Here’s a deadlock graph that might cause a little confusion:
Deadlock graph: ---------Blocker(s)-------- ---------Waiter(s)--------- Resource Name process session holds waits process session holds waits TX-001a0015-00014787 34 90 X 32 3 S TX-00190008-0000601b 32 3 X 34 90 S session 90: DID 0001-0022-00000327 session 3: DID 0001-0020-000009E9 session 3: DID 0001-0020-000009E9 session 90: DID 0001-0022-00000327 Rows waited on: Session 90: obj - rowid = 00030CE5 - AAAwzlAAGAABDiuAAA (dictionary objn - 199909, file - 6, block - 276654, slot - 0) Session 3: obj - rowid = 00030CE5 - AAAwzlAAGAABp8gAAA (dictionary objn - 199909, file - 6, block - 433952, slot - 0)
Both sessions are holding X and waiting S on a TX lock. There are several well-known reasons why you might see a share (mode 4) lock on a transaction table slot: collisions on bitmap indexes, unique indexes, index organized tables, or referential integrity checks are the commonest “external” examples, and problems with interested transaction lists (ITLs) or freelists are the common “internal” ones – so the presence of the waits in share mode shouldn’t, of themselves, be a source of confusion.
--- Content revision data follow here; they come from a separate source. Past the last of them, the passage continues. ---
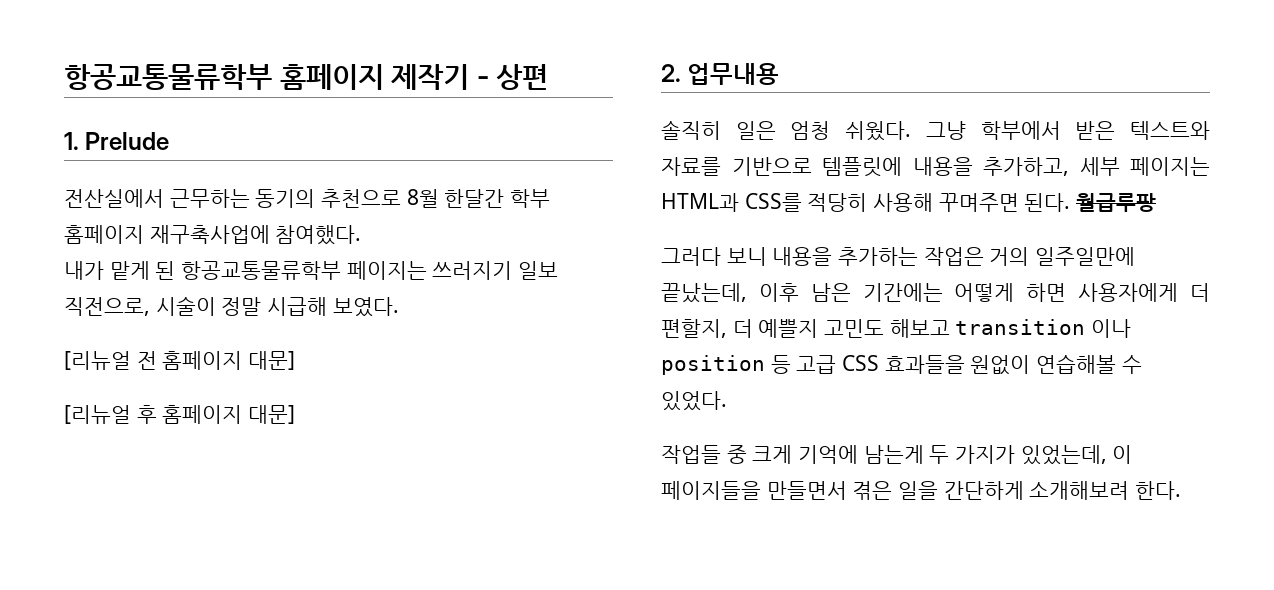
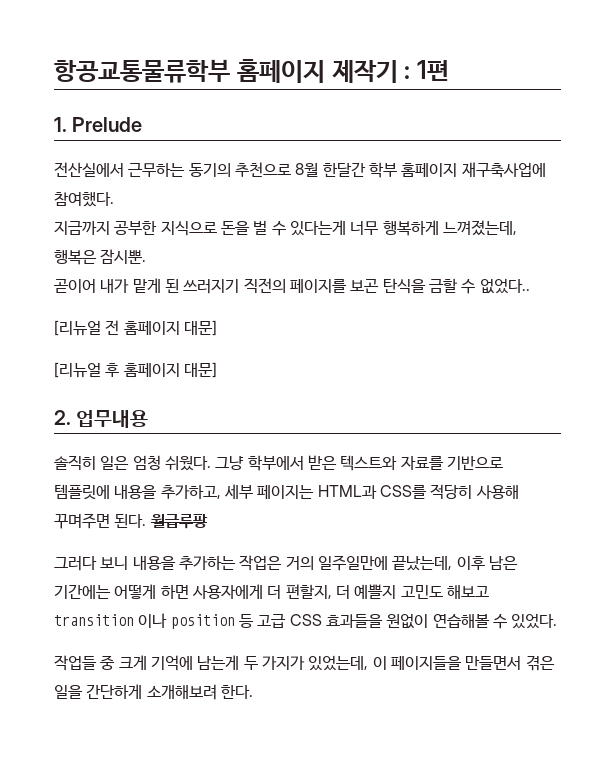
[476,64,549,90] - 상편 -> [404,60,449,81] : 1편
[64,261,559,280] [64,296,399,317] 내가 맡게 된 항공교통물류학부 페이지는 쓰러지기 일보 직전으로, 시술이 정말 시급해 보였다. -> [54,220,517,236] [54,249,147,265] [54,278,530,294] 지금까지 공부한 지식으로 돈을 벌 수 있다는게 너무 행복하게 느껴졌는데, 행복은 잠시뿐. // 곧이어 내가 맡게 된 쓰러지기 직전의 페이지를 보곤 탄식을 금할 수 없었다..

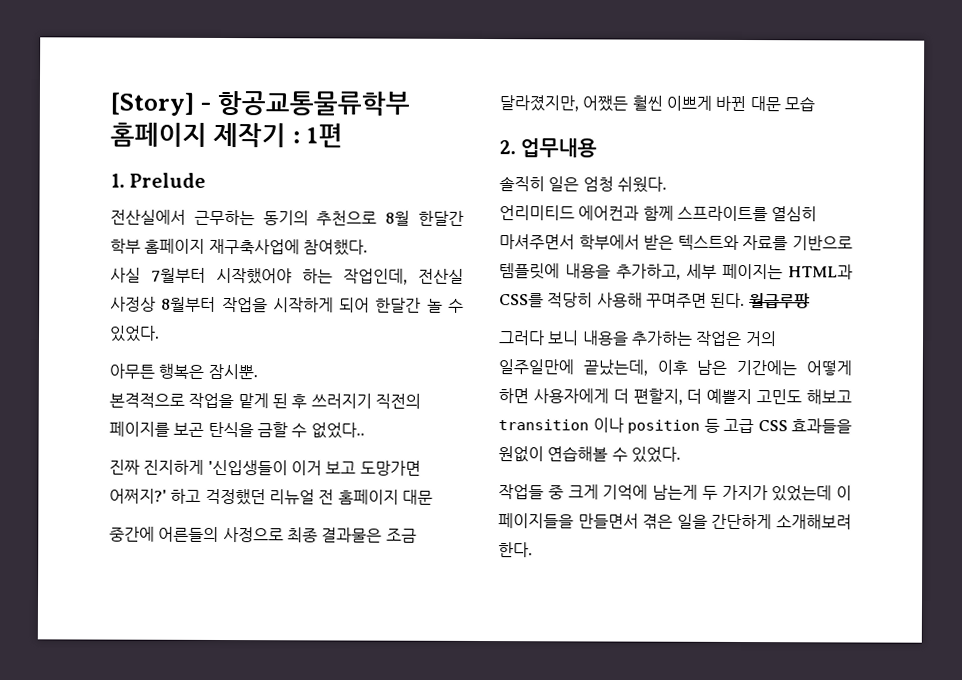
(54, 71) none -> [110,92,211,116] [Story] -
[54,220,517,236] 지금까지 공부한 지식으로 돈을 벌 수 있다는게 너무 행복하게 느껴졌는데, -> [110,267,464,285] [110,296,464,313] [109,325,160,342] [109,363,155,379] 사실 7월부터 시작했어야 하는 작업인데, 전산실 사정상 8월부터 작업을 시작하게 되어 한달간 놀 수 있었다. // 아무튼
[54,279,130,293] 곧이어 내가 -> [109,392,235,409] 본격적으로 작업을
(179, 286) none -> [291,394,308,409] 후
[54,320,217,336] [54,362,217,378] [리뉴얼 전 홈페이지 대문] // [리뉴얼 후 홈페이지 대문] -> [109,459,421,476] [109,488,433,506] [109,526,417,543] [499,95,815,112] 진짜 진지하게 '신입생들이 이거 보고 도망가면 어쩌지?' 하고 걱정했던 리뉴얼 전 홈페이지 대문 // 중간에 어른들의 사정으로 최종 결과물은 조금 달라졌지만, 어쨌든 훨씬 이쁘게 바뀐 대문 모습
[215,456,245,470] 그냥 -> [499,205,818,222] [499,234,575,250] // 언리미티드 에어컨과 함께 스프라이트를 열심히 마셔주면서
[308,655,369,671] 있었는데, -> [771,485,833,502] 있었는데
The confusion is in the reported rowids. If you try to interpret them as real rowids you may be unlucky and discover that they seem to be related to the SQL reported for the deadlocked sessions when really the information they hold is garbage. (Just to avoid confusion, let me make it clear that there are cases where the rowids reported definitely WILL be garbage; on the other hand there will be some cases where the rowids are relevant – slot 0 is, after all, a legal slot for a row in a block.)
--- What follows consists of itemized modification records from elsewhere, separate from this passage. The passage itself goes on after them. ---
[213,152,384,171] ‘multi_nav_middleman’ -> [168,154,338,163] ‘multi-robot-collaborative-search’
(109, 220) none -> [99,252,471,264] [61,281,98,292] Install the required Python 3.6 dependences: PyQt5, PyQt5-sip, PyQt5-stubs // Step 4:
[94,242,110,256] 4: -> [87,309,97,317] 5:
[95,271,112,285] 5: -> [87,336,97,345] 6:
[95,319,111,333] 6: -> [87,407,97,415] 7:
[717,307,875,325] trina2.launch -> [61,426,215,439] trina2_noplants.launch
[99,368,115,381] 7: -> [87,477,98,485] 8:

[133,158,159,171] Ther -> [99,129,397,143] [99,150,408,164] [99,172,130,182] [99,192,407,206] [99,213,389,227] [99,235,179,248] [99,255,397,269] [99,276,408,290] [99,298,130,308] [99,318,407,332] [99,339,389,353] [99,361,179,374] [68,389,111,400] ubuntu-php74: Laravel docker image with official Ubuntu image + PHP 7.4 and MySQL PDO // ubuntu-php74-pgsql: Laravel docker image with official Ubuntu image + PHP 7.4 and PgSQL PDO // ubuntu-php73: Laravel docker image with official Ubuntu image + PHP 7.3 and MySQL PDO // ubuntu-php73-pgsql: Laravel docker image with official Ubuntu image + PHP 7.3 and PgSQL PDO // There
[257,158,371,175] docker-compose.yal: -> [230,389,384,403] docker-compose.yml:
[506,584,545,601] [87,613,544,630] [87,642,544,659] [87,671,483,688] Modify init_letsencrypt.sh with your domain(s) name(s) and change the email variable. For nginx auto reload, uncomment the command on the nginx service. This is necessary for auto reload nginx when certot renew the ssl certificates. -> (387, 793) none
When I see a deadlock graph on transaction locks and the waits are for S mode I tend to assume that the information about the rows waited on is probably misleading; when the slot number for the rowid is zero this increases my confidence that the rowid is rubbish. (Zero is a legal value for a rowid slot so a zero doesn’t prove that the rowid is rubbish, it’s just a coincidence that allows me to continue following a hypothesis.)
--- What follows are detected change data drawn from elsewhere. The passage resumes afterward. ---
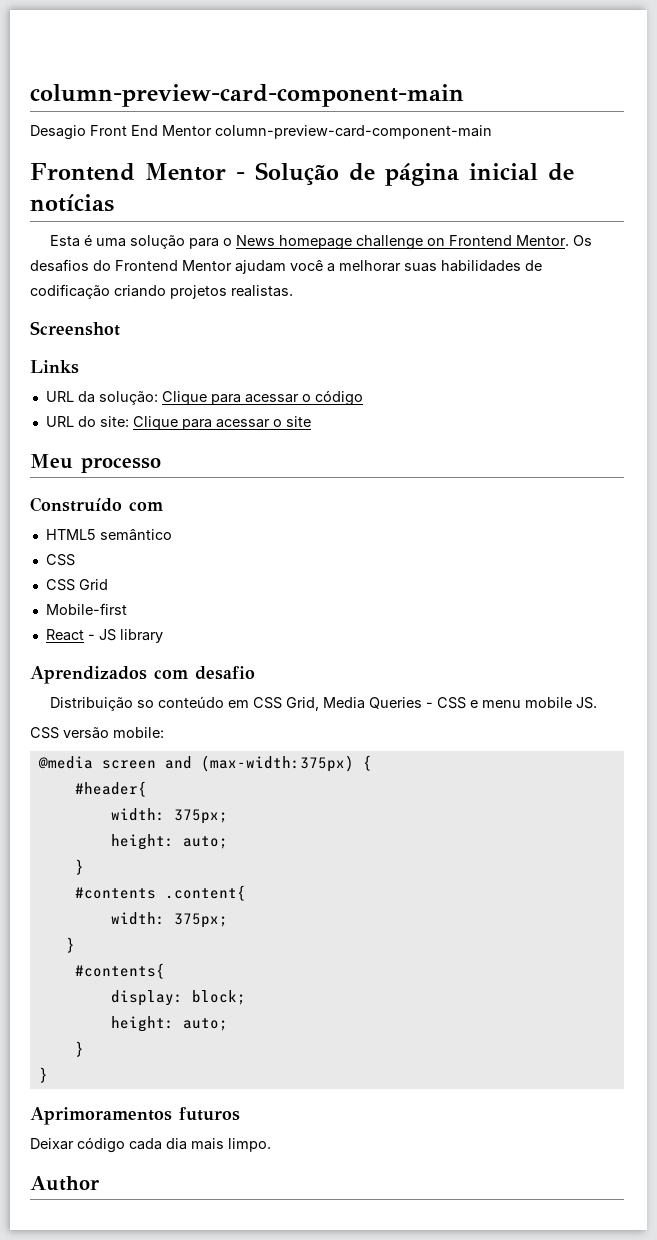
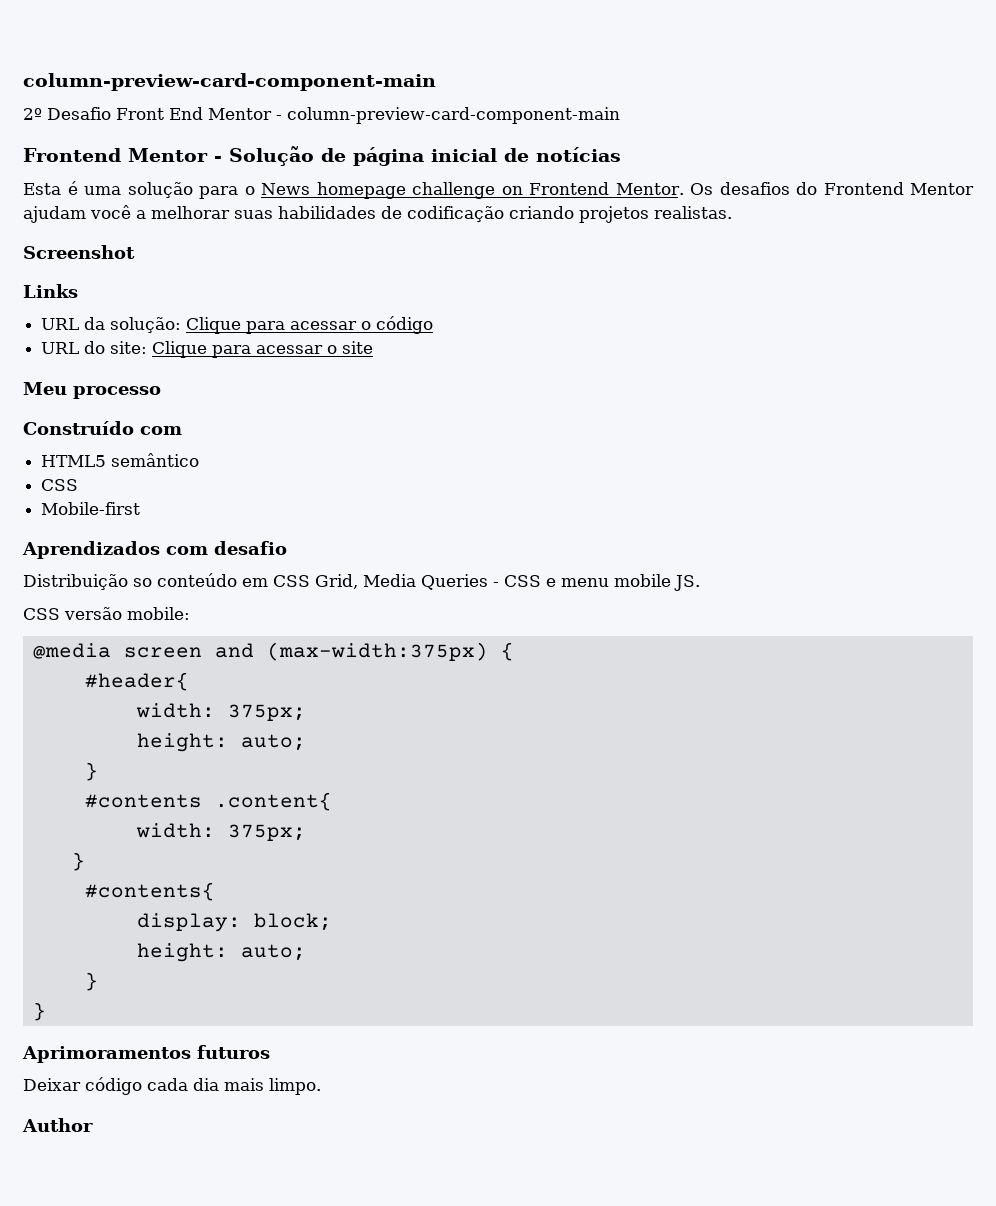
[30,84,464,107] [30,125,86,140] column-preview-card-component-main // Desagio -> [23,73,436,91] [23,107,111,120] column-preview-card-component-main // 2º Desafio
(212, 130) none -> [276,115,282,120] -
[45,579,108,591] // CSS Grid -> (79, 485) none
[45,629,163,643] // React - JS library -> (141, 508) none

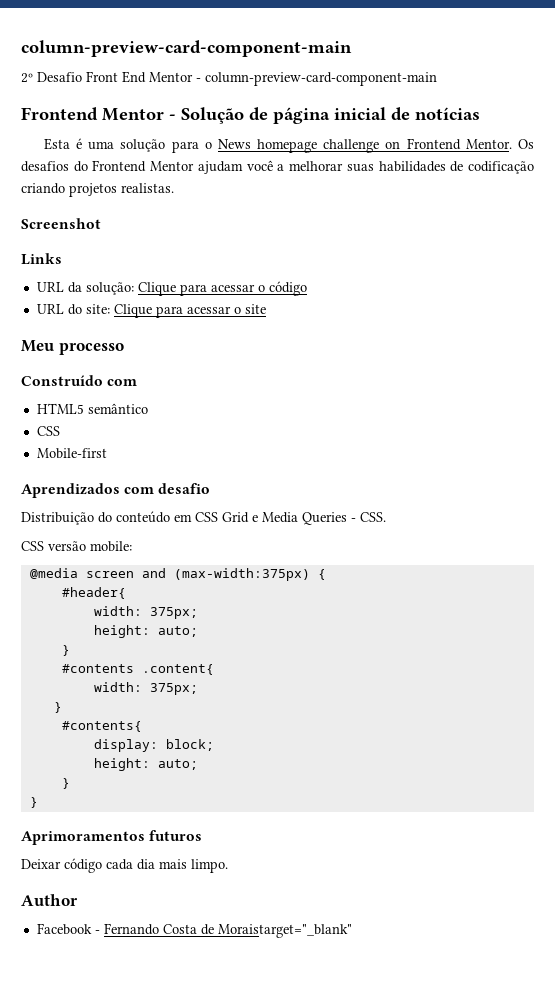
[133,578,152,587] so -> [98,512,112,523] do
[315,574,358,589] Grid, -> [222,512,258,523] Grid e
[504,574,700,591] CSS e menu mobile JS. -> [360,512,386,522] CSS.
(93, 1125) none -> [36,923,352,938] // Facebook - Fernando Costa de Moraistarget="_blank"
The problem is that Oracle doesn’t waste resources tidying up after itself, and in the case of deadlock graphs this laziness shows up in the rowids reported. The trace is simply reporting whatever happens to be in the row_wait_obj#, row_wait_file#, row_wait_block# and row_wait_row# columns of v$session; and if the waiting process hasn’t updated these columns with current row information you could be looking at the details of the last row (or block) that the session waited for. Here’s the description of a test to demonstrate the behaviour:
create table t1 (n1 number, n2 number); insert into t1 values(1,1); create unique index t1_i1 on t1(n1); create unique index t1_i2 on t1(n2); session 1: insert into t1 values(2,11); session 2: insert into t1 values(3,21); session 1: insert into t1 values(4,21); session 2: insert into t1 values(5,11);
With this table, and sequence of events following it, session 1 raised a deadlock error, and dumped the following trace:
Deadlock graph: ---------Blocker(s)-------- ---------Waiter(s)--------- Resource Name process session holds waits process session holds waits TX-000a0021-0000c4aa 16 93 X 13 90 S TX-00020020-0000fdb9 13 90 X 16 93 S session 93: DID 0001-0010-00000057 session 90: DID 0001-000D-000000F2 session 90: DID 0001-000D-000000F2 session 93: DID 0001-0010-00000057 Rows waited on: Session 90: obj - rowid = 00000009 - AAAAAJAABAAAQJcAAA (dictionary objn - 9, file - 1, block - 66140, slot - 0) Session 93: obj - rowid = 0002E7DC - AAAufaAAFAAAAAJAAA (dictionary objn - 190428, file - 5, block - 9, slot - 0)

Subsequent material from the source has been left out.